In the field of solid-state refrigeration, the elastic thermal refrigeration technology has comprehensive advantages such as diversified driving methods, large adiabatic temperature changes, and easy expansion of the operating temperature range. The variable magnetic NiMn-based Heusler shape memory alloy has the properties of low critical stress and low hysteresis, and includes the characteristics of magnetoelastic coupling. The elastic thermal performance can be enhanced by applying stress and magnetic field simultaneously or stepwise in an appropriate order. But the intrinsic brittleness of such intermetallic compounds is the main bottleneck restricting the development of solid-state refrigeration devices.

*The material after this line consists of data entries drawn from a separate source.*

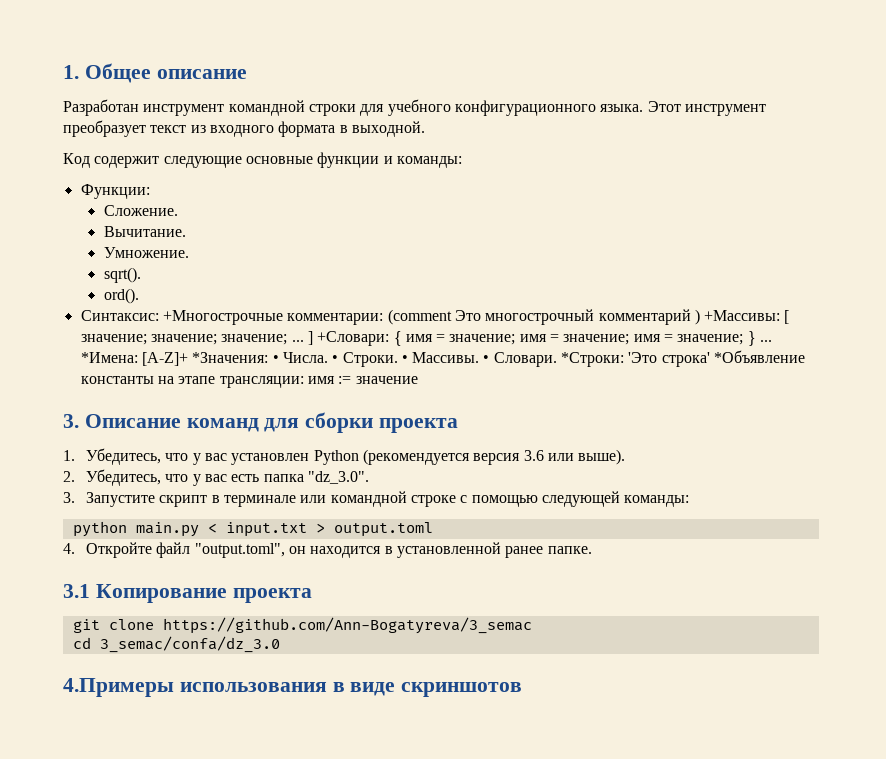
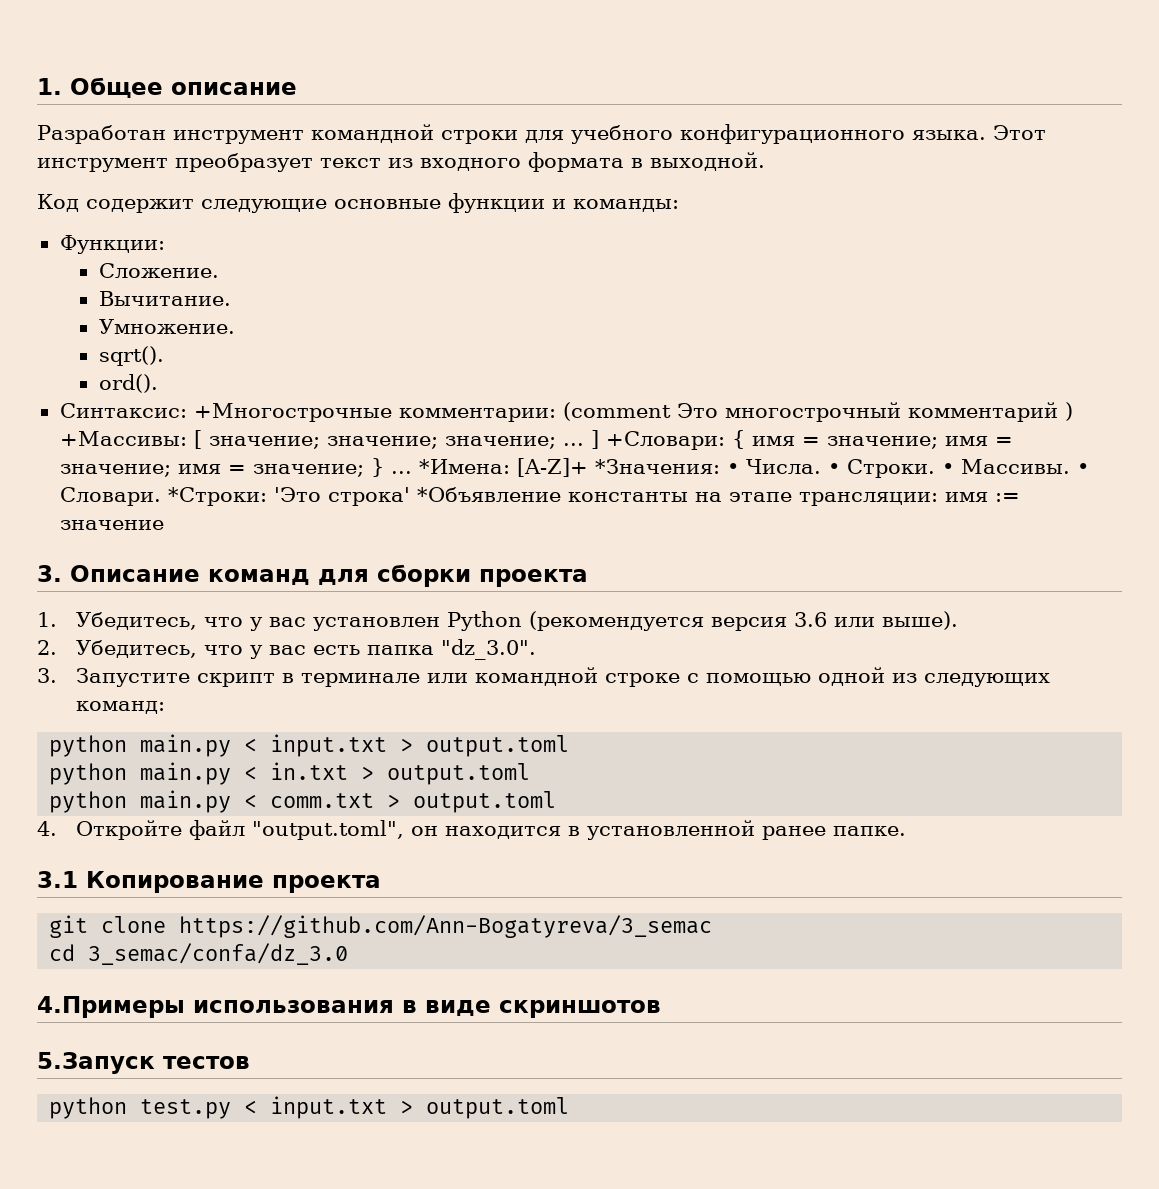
- 3. Запустите скрипт в терминале или командной строке с помощью следующей команды:
+ 3. Запустите скрипт в терминале или командной строке с помощью одной из следующих команд:
+ python main.py < in.txt > output.toml
+ python main.py < comm.txt > output.toml
+ 5.Запуск тестов
+ python test.py < input.txt > output.toml

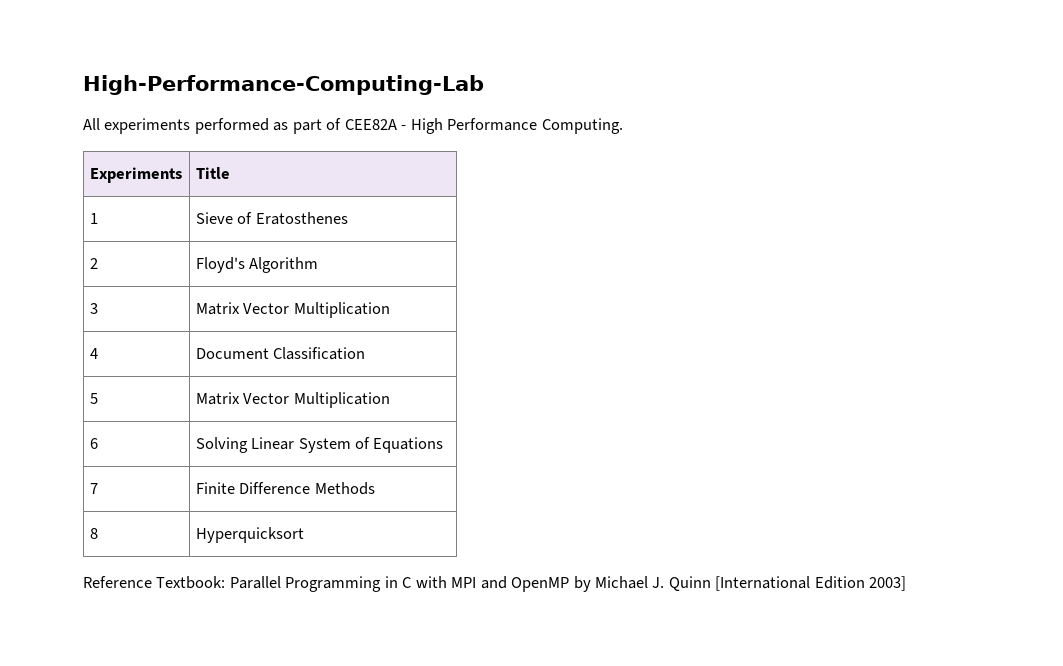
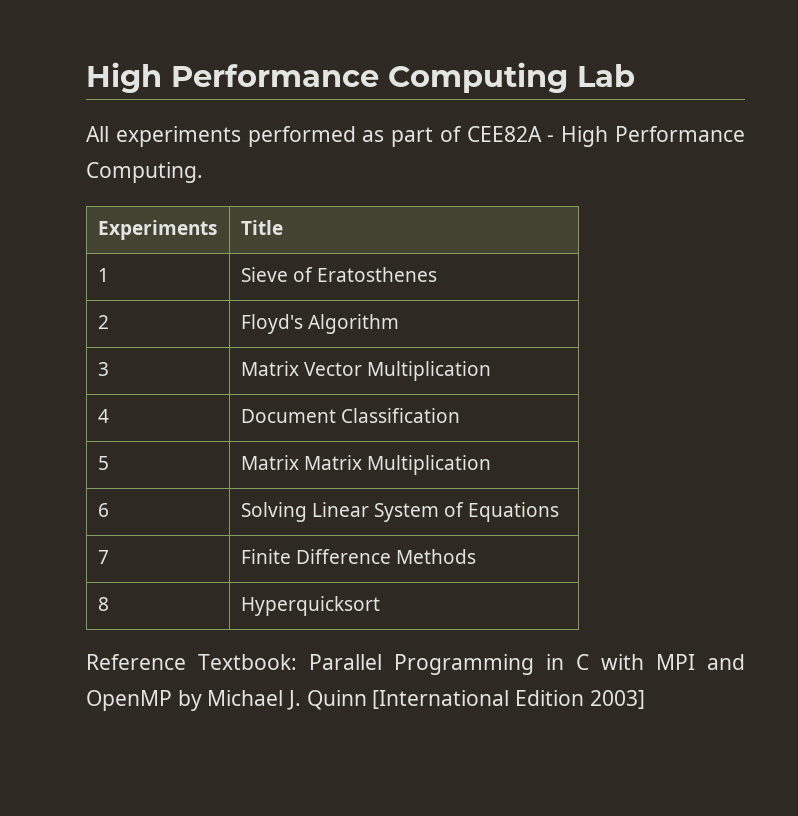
- High-Performance-Computing-Lab
+ High Performance Computing Lab
- 5 | Matrix Vector Multiplication
+ 5 | Matrix Matrix Multiplication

In previous studies, elemental doping, microstructure optimization and texture control were generally used to solve the brittleness problem of alloys. In recent years, researchers in China have discovered a new type of fully transitional Heusler magnetic alloy NiMnTi. In addition to the advantages of the traditional Heusler shape memory alloy, it also has good mechanical properties. Its toughness and compressive strength are traditional Ni-Mn. Several times the base alloy. In the early research, the Key Laboratory of Magnetic Materials and Devices of the Chinese Academy of Sciences reported that Ni (Co) MnTi alloy has a large elastic thermal reversible adiabatic temperature change (Applied Physics Letters 2019, 114, 101903), but the critical stress and hysteresis are large The problem remains to be solved.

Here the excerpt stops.